Le concerné colla son oreille droite contre la porte, écoutant comme un animal en chasse. Il ne reconnaissait pas la voix du gardien qui s'adressait à lui, peut-être était-il nouveau. Ou bien il travaillait dans une autre section que celle où Harold était enfermé.
— Qui êtes-vous ? répondit Harold décontenancé.
— Tu ne me connais pas, je m'appelle Henri, Henri Baldwin, se présenta l'homme qui se trouvait derrière la large porte en fer, je travaille à la laverie en temps normal. J'ai été appelé ici en renfort, bien que je ne visse pas ce qu'il y a à contrôler.
— D'accord, mais pourquoi me parles-tu dans ce cas ?
— J'ai vu ce que Andropov a dû faire pour te conduire ici, je ne suis pas en accord avec ses méthodes de travail. Mais, moi aussi, j'ai un trousseau de clés, et ça, il ne le sait pas. Je suis venu te proposer un marché.

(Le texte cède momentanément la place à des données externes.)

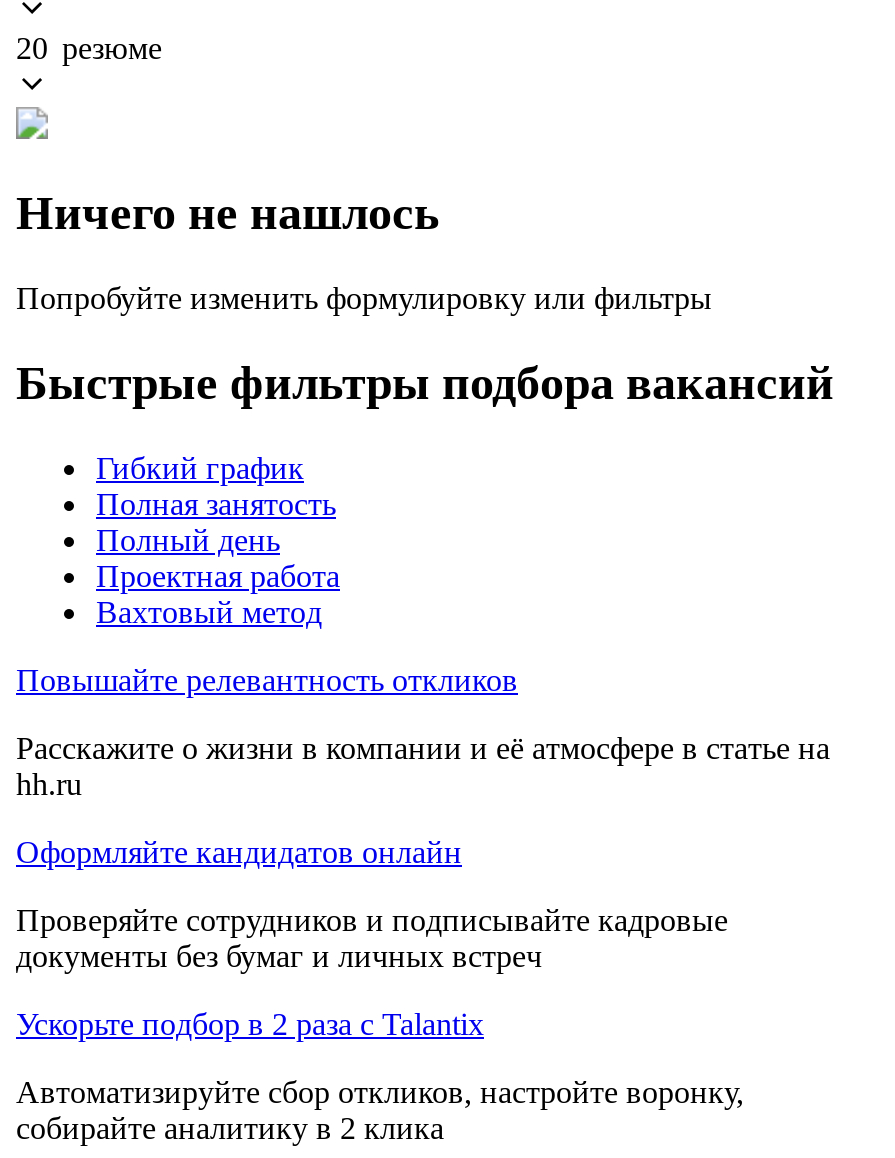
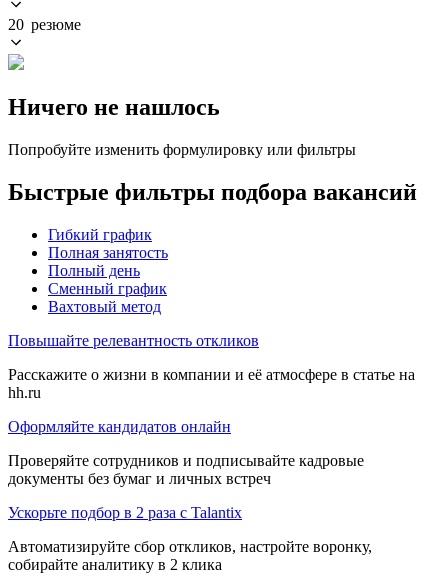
- Проектная работа
+ Сменный график
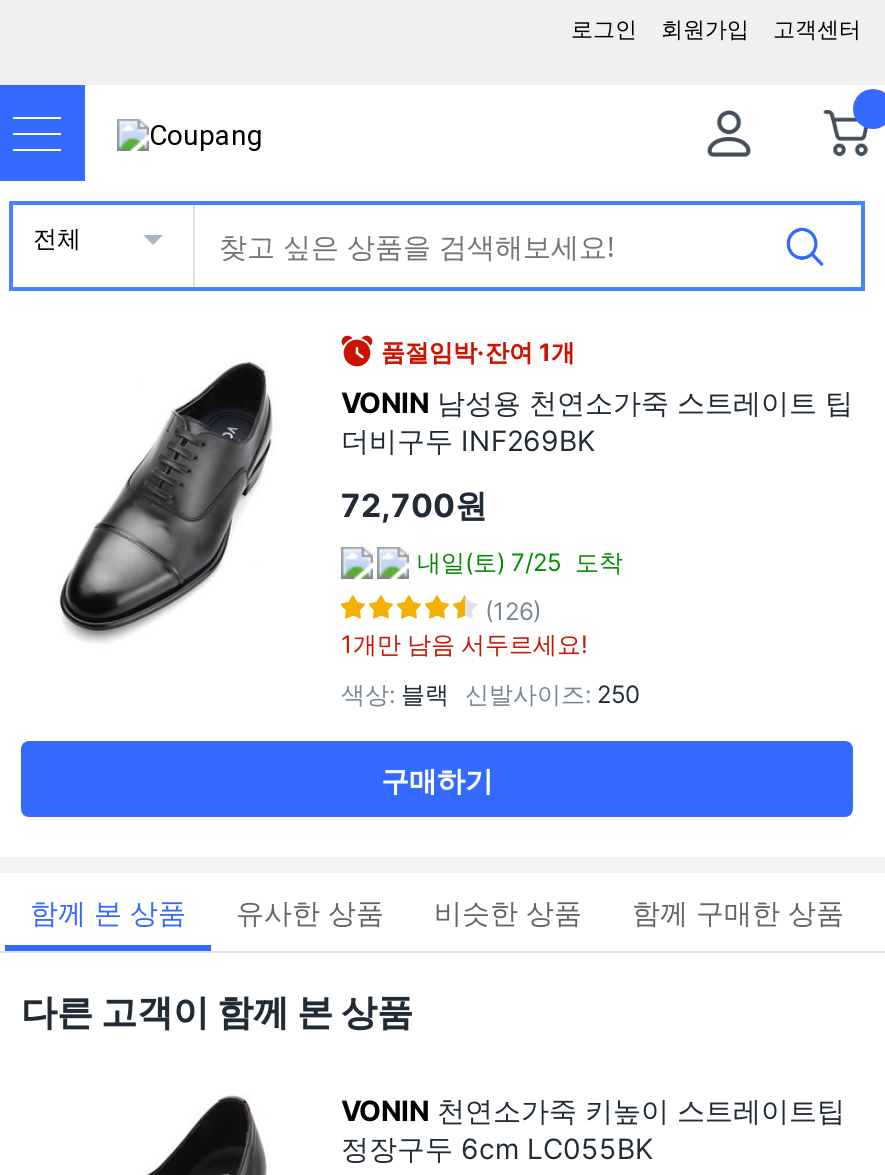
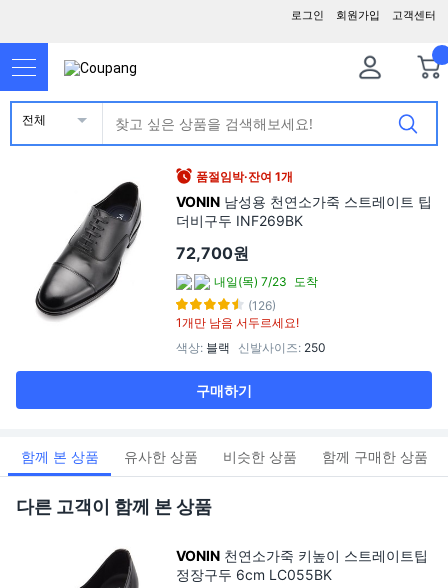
- 내일(토) 7/25 도착
+ 내일(목) 7/23 도착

— Très bien, dis-moi tout.
Harold n'en croyait pas ses oreilles. L'espoir venait de renaître dans son cœur. Il allait peut-être sortir de son isolement. Cela n'avait certes pas duré longtemps, mais c'était largement suffisant pour le faire commencer à douter. Il avait pensé qu'il ne reverrait plus la lumière naturelle du jour qui se lève, mais surtout, que jamais plus il ne pourrait scruter le doux visage d'Alia. Harold était pressé de savoir en quoi consistait le marché que lui proposait Henri.
— Je ne suis pas un gars très costaud, vois-tu, ce qui fait que les gardiens profitent de ce point faible pour se moquer de moi. Je ne peux pas me défendre seul, commença-t-il une pointe de honte dans la voix.
Harold fut étonné d'apprendre cela. Le son de la voix du jeune homme était pourtant grave et semblait dénoncer un homme brutal et viril. Mais d'après les paroles d'Henri, il n'en était rien.
— Mais je connais ta réputation. Je sais que tu étais boxeur avant que tu ne sois incarcéré ici. Je sais que tu pourras me protéger des autres, car je n'en peux vraiment de cette peur qui me ronge le ventre depuis que je travaille ici, termina-t-il.
— Oh. Je vois. Si je comprends bien, si j'accepte de te protéger des autres matons, tu me fais sortir d'ici ? récapitula Harold avec un sourire rempli d'espoir rendant son visage plus lumineux que jamais. Alors fais-moi sortir. J'accepte ta proposition.
Harold n'y crut pas, jusqu'à ce qu'il entende un clic, signalant que la porte était ouverte. Il hésita quelques instants. Peut-être que tout ça n'était qu'un énième piège de la part d'Andropov. Ce dernier aimait torturer, autant mentalement que physiquement les prisonniers, c'est pour cela qu'il était respecté de tous.
Finalement, Harold fit un pas en avant, tira la porte vers lui, et se retrouva face à un homme au visage éclairé par une lampe torche. Il le salua d'un bref mouvement de tête. Il préférait inspecter le gardien chétif qui se tenait face à lui afin de s'assurer que ce dernier ne cachait pas une arme ou autre chose susceptible de pouvoir le blesser.
— Merci, remercia Harold froidement. Tu n'aurais pas vu une jeune femme, toi qui vois tout ? Elle se nomme Alia Brown, elle est avocate.
— Non, je ne vois pas. J'ignore de qui tu parles, mais je peux essayer de me renseigner auprès de quelques gardiens, répondit le petit blond.
Henri faisait deux têtes de moins qu'Harold, ses bras et ses jambes étaient aussi fins que des baguettes, tandis qu'Harold était aussi musclé qu'un bœuf. Ses cheveux étaient blonds très clairs, presque blancs. Ceux d'Harold étaient bruns. Seuls leurs yeux possédaient le même trait commun. Leur couleur, bleue claire. Ils étaient aussi opposés l'un à l'autre que l'étaient le jour et la nuit, ou encore le Yin et le Yang.
— Il faut que je la retrouve, murmura le brun en baissant les yeux vers la lampe que tenait Henri.
— Je comprends. C'est ta petite-amie, il est normal que tu...
— Quoi ? Non, Alia n'est qu'une amie, du moins je crois. Peut-être ne me considère-t-elle pas de la même façon, mais de mon côté, c'est ainsi.
Le regard d'Harold se perdit dans la contemplation du faisceau de lumière qui s'échappait de la lampe torche. Une amie ? Il en ignorait la véritable définition, jamais il n'avait eu d'amis. De plus, s'il avait réellement connu la signification de ce mot, il en aurait probablement choisi un autre, plus fort et plus vrai, pour désigner Alia.